ANGLOGOLD Ashanti’s Obuasi re-development has completed its first week of underground development blasting and signals it is on track for 2019 production, the company said in an announcement.
Early last year, AngloGold announced that it would invest $495m to $545m to recapitalise the Ghanaian mine. The project will see Obuasi producing an average of 350,000 to 400,000 oz a year in gold production at an all-in sustaining cost of between $725/oz and $825/oz during the mine’s first decade of operation.
Speaking at the Mining Indaba conference on February 5, AngloGold CEO Kelvin Dushnisky delivered a glowing endorsement of the prospects for Obuasi by comparing the mine to Barrick Gold’s Goldstrike mine. “Goldstrike was to Barrick what I believe Obuasi will be to AngloGold Ashanti,” he said.
“We need those big, chunky engines of growth which year after year provide reliable, predictable production and they don’t come along very often.”
At the conference, Dushnisky stressed the lengths to which AngloGold Ashanti was going in order to ensure the benefits from the development of Obuasi were shared between the company and other stakeholders in the country.
“There is tremendous support for Obuasi from the Ashanti King and the president of Ghana.

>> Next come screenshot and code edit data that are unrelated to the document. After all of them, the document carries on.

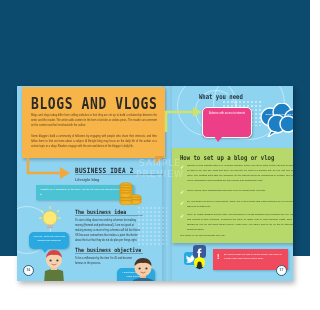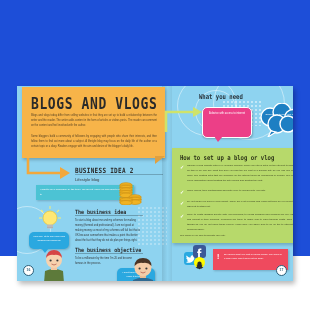--- a/index.html
+++ b/index.html
@@ -5,21 +5,21 @@
   html, body {
     margin: 0; padding: 0;
     width: 310px; height: 310px;
     background: #ffffff;
     font-family: "Liberation Sans", sans-serif;
     overflow: hidden;
   }
   #stage {
     position: relative;
     width: 310px; height: 256px;
-    background: #1d4ed8;
+    background: #0c4a6e;
   }
 
   
   #spread {
     position: absolute;
     left: 17px; top: 86px;
     width: 276px; height: 195px;
     background: #8ed3f0;
     box-shadow: 2px 3px 5px rgba(0,0,0,.28);
     overflow: hidden;
@@ -429,15 +429,16 @@
       </svg>
     </div>
 
     <div id="red-note">
       <span class="bang">!</span>
       <p>Be careful what you post on social media. The world is a wide place and it does not go away.</p>
     </div>
 
     <div class="pageno" id="pageno-right">17</div>
 
+    <div id="watermark">SAMPLE PREVIEW</div>
 
   </div>
 </div>
 
 </body></html>

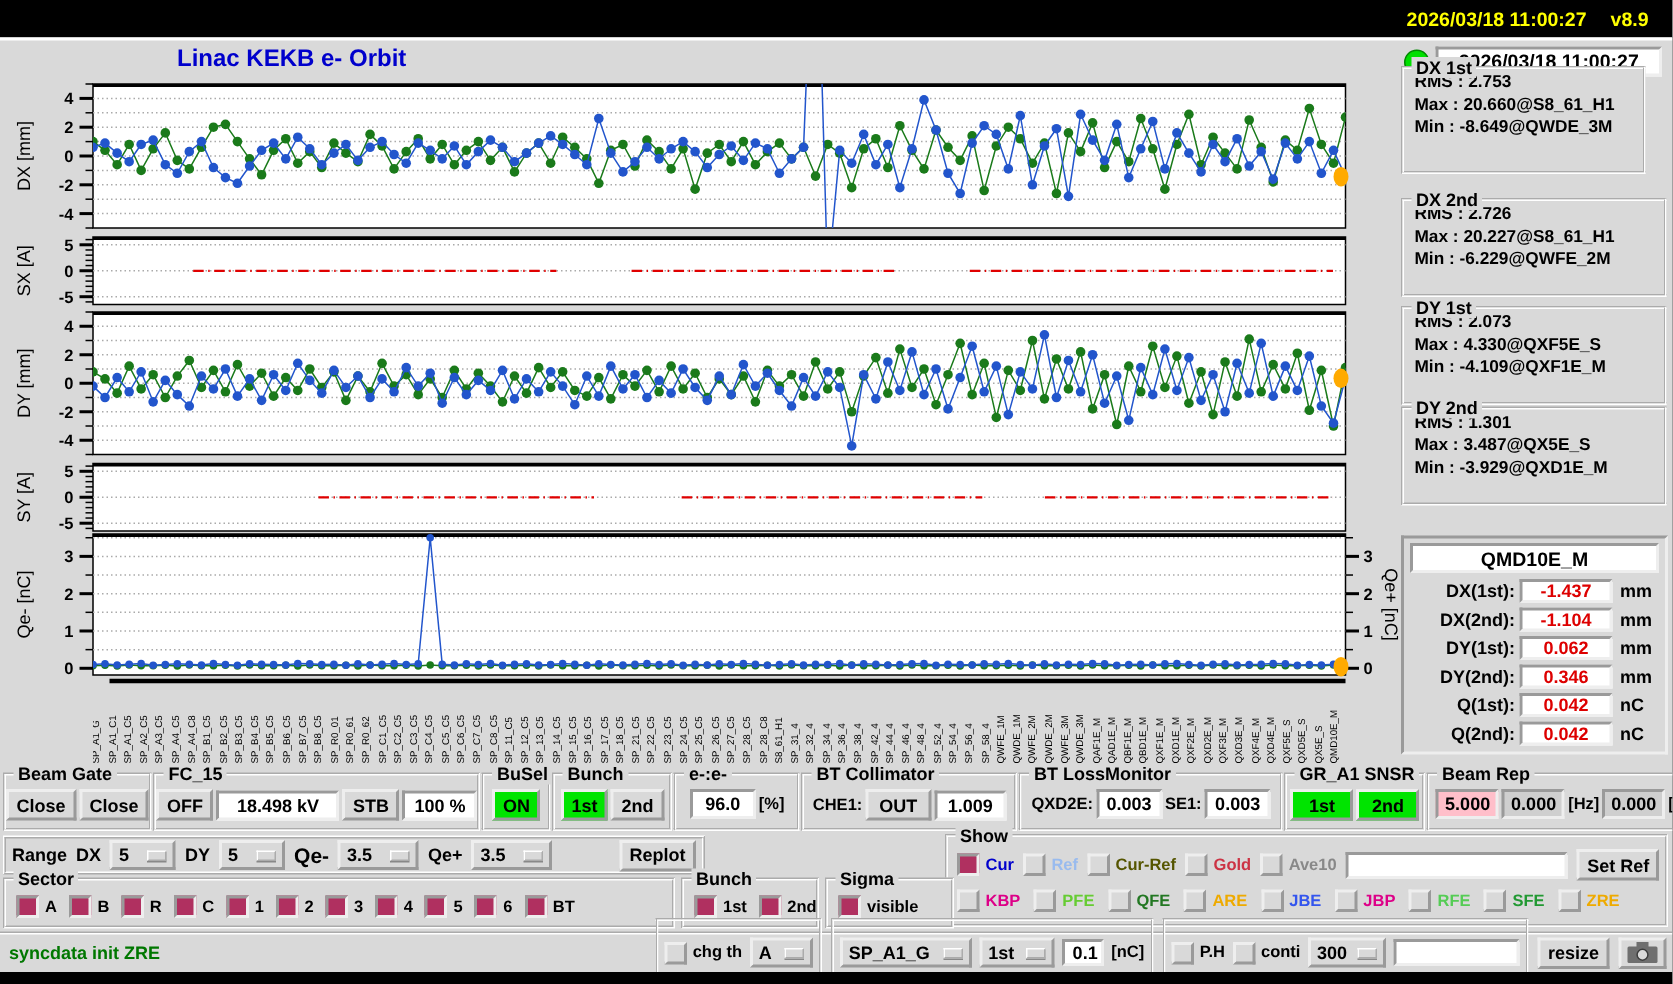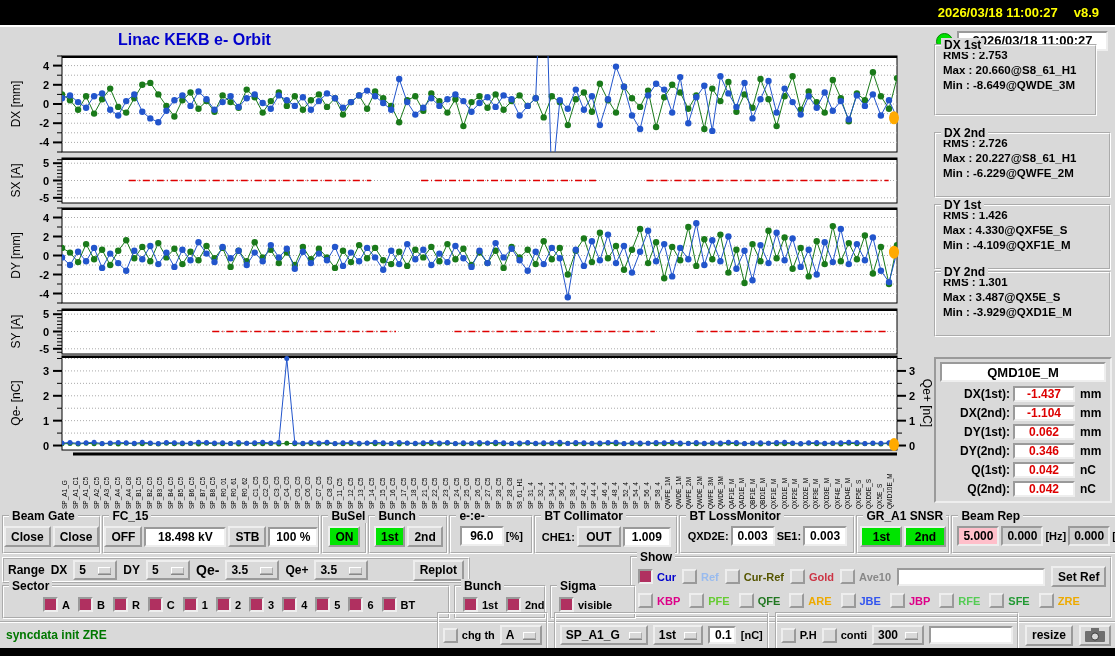--- a/index.html
+++ b/index.html
@@ -40,21 +40,21 @@
   .btn.green{background:#00e400;}
   .lab{font-weight:bold;font-size:11px;white-space:nowrap;}
   .optmenu{display:inline-flex;justify-content:space-between;align-items:center;border:2px outset #eee;
            background:#d9d9d9;font-weight:bold;font-size:12px;height:20px;padding:0 4px;box-sizing:border-box;}
   .optbar{width:11px;height:5px;border:1px outset #fff;background:#d9d9d9;box-shadow:0 1px 0 #888;}
   .cbitem{display:inline-flex;align-items:center;gap:4px;font-weight:bold;font-size:11px;white-space:nowrap;}
   .cb{width:11px;height:11px;border:2px outset #eee;background:#d9d9d9;display:inline-block;flex:0 0 auto;}
   .cb.on{background:#b03060;border-style:inset;}
   #range{position:absolute;left:2px;top:557px;width:468px;height:26px;border:2px ridge #fff;
          display:flex;align-items:center;gap:6px;padding:0 4px;box-sizing:border-box;}
-  #sector{left:2px;top:585px;width:448px;height:34px;padding-left:32px;}
+  #sector{left:2px;top:585px;width:448px;height:34px;}
   #bunch2{left:454px;top:585px;width:92px;height:34px;}
   #sigma{left:550px;top:585px;width:86px;height:34px;}
   .cbrow{display:flex;gap:8px;align-items:center;padding:10px 0 0 7px;}
   #show{left:630px;top:556px;width:482px;height:62px;}
   .showrow{display:flex;gap:6px;align-items:center;padding:8px 0 0 6px;}
   .showrow.second{padding-top:6px;}
   #statusrow{position:absolute;left:0;top:621px;width:1115px;height:26px;border-top:2px groove #fff;
              display:flex;align-items:center;box-sizing:border-box;}
   #status-msg{color:#007700;font-weight:bold;font-size:12px;margin-left:6px;}
   #status-right{margin-left:auto;display:flex;align-items:center;gap:6px;margin-right:4px;}
@@ -984,21 +984,21 @@
     <div class="stat-line">Min :  -8.649@QWDE_3M</div>
   </div>
   <div class="grp" style="left:934px;top:132px;width:177px;height:66px">
     <span class="grp-title">DX 2nd</span>
     <div class="stat-line">RMS :  2.726</div>
     <div class="stat-line">Max :  20.227@S8_61_H1</div>
     <div class="stat-line">Min :  -6.229@QWFE_2M</div>
   </div>
   <div class="grp" style="left:934px;top:204px;width:177px;height:66px">
     <span class="grp-title">DY 1st</span>
-    <div class="stat-line">RMS :  1.426</div>
+    <div class="stat-line">RMS :  2.073</div>
     <div class="stat-line">Max :  4.330@QXF5E_S</div>
     <div class="stat-line">Min :  -4.109@QXF1E_M</div>
   </div>
   <div class="grp" style="left:934px;top:271px;width:177px;height:66px">
     <span class="grp-title">DY 2nd</span>
     <div class="stat-line">RMS :  1.301</div>
     <div class="stat-line">Max :  3.487@QX5E_S</div>
     <div class="stat-line">Min :  -3.929@QXD1E_M</div>
   </div>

Stakeholder engagement is key to the success of this asset and it’s clear that climate and local content will be key to ensuring long-term support for the project.
“We also have to make sure Ghanaians are sufficiently trained and skilled to meet the needs of modern, mechanised, underground mining. Our recruitment priority will be from the existing Obuasi work force and, beyond that, the talent pool that exists in Ghana and, after that, it will cascade over,” he said.